Requirement
Go to the line containing "TULE-TR: 48 x" in the records below and print it and every following line exactly, on through the line containing "total: 136.29 -> 139.63", then stop.

Input data

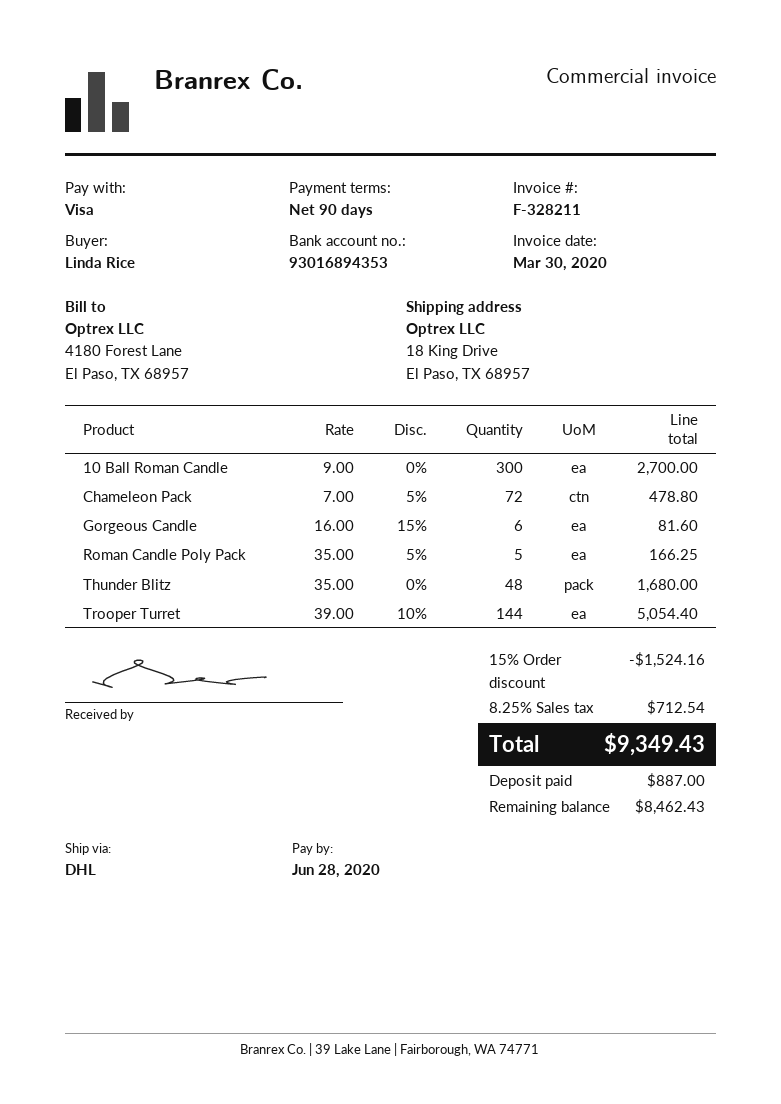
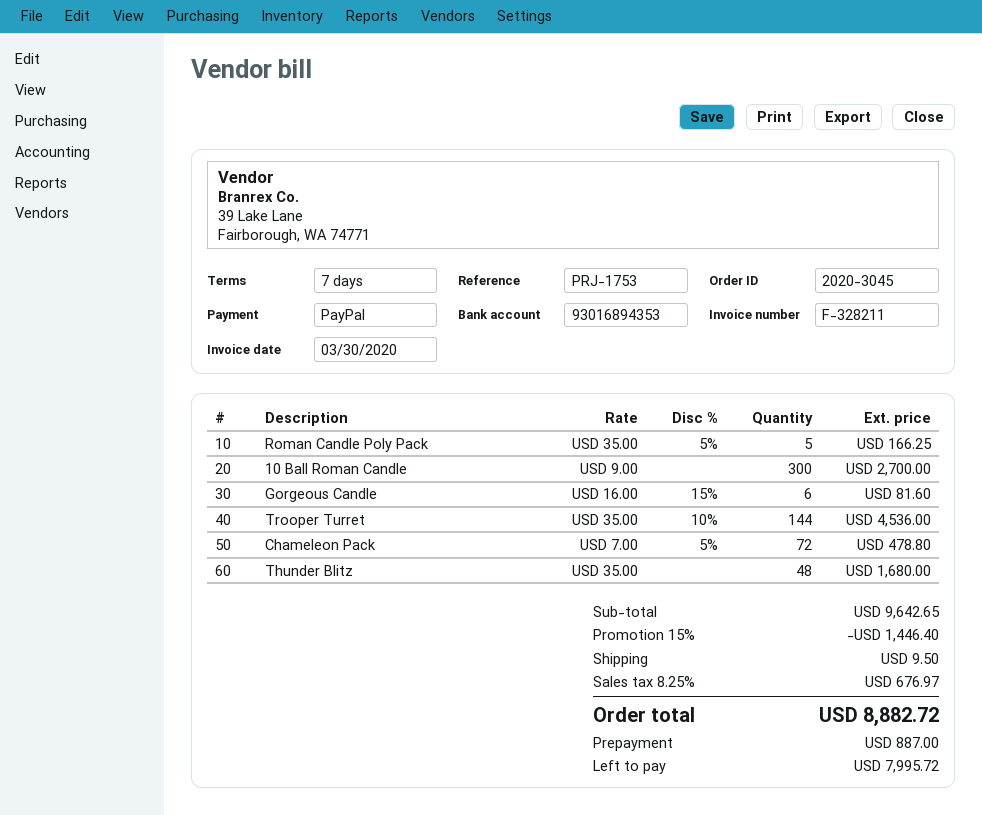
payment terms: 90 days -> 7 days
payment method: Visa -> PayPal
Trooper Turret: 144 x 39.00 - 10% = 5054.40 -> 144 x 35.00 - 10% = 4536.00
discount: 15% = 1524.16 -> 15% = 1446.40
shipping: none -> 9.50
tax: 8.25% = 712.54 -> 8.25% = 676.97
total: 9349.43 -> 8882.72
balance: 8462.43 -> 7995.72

* * *

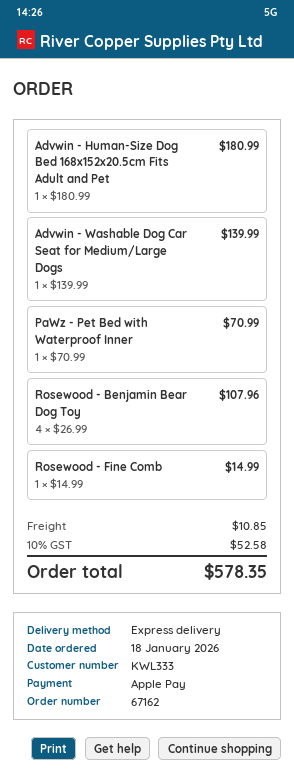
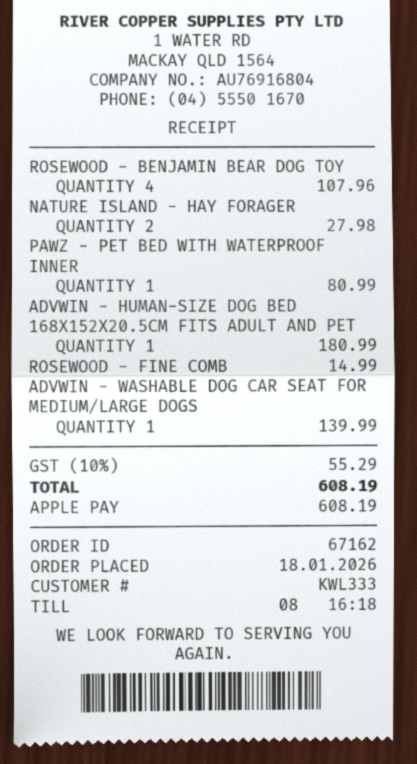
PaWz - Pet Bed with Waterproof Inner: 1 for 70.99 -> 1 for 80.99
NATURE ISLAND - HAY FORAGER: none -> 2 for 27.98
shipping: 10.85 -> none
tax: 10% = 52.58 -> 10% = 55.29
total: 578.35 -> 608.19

...

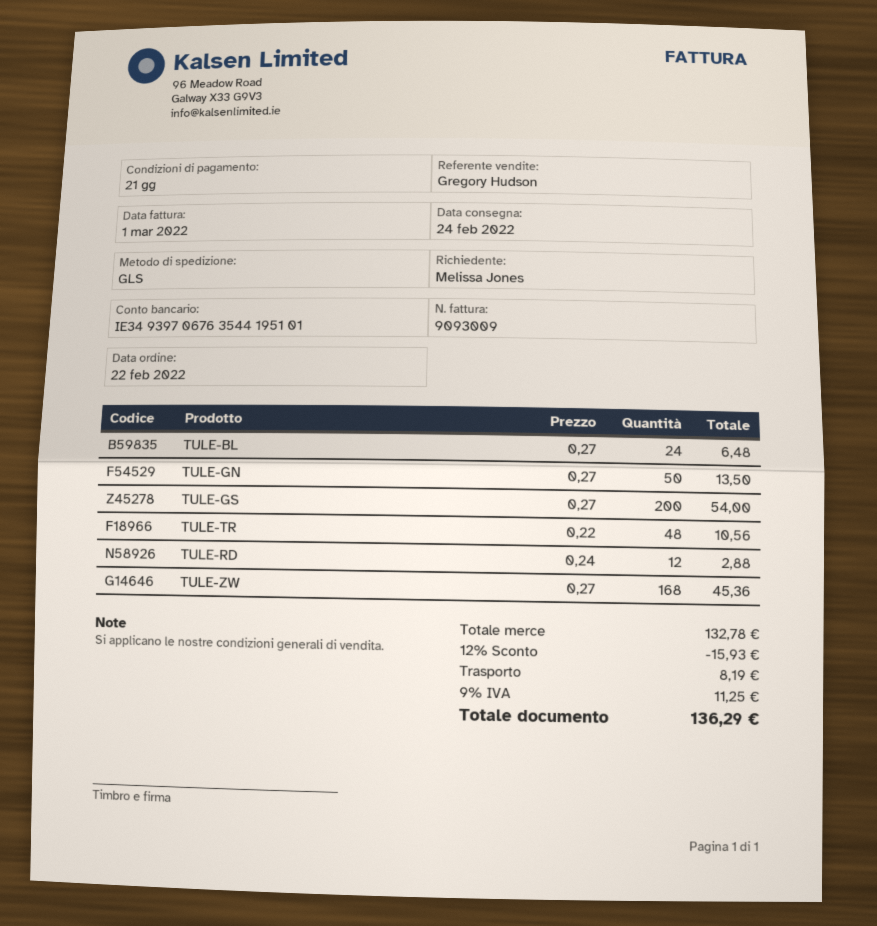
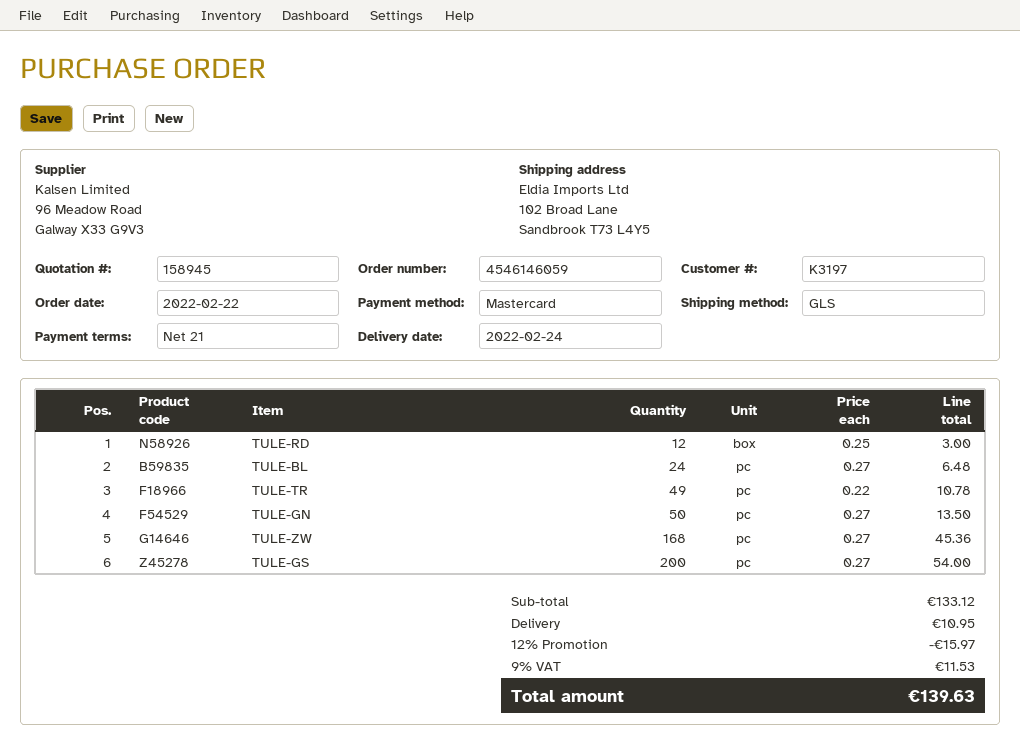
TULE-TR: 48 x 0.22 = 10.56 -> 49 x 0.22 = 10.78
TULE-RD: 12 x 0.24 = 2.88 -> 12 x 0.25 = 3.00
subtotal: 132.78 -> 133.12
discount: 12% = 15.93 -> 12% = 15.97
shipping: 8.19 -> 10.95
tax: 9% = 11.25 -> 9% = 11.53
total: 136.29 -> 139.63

Answer area
TULE-TR: 48 x 0.22 = 10.56 -> 49 x 0.22 = 10.78
TULE-RD: 12 x 0.24 = 2.88 -> 12 x 0.25 = 3.00
subtotal: 132.78 -> 133.12
discount: 12% = 15.93 -> 12% = 15.97
shipping: 8.19 -> 10.95
tax: 9% = 11.25 -> 9% = 11.53
total: 136.29 -> 139.63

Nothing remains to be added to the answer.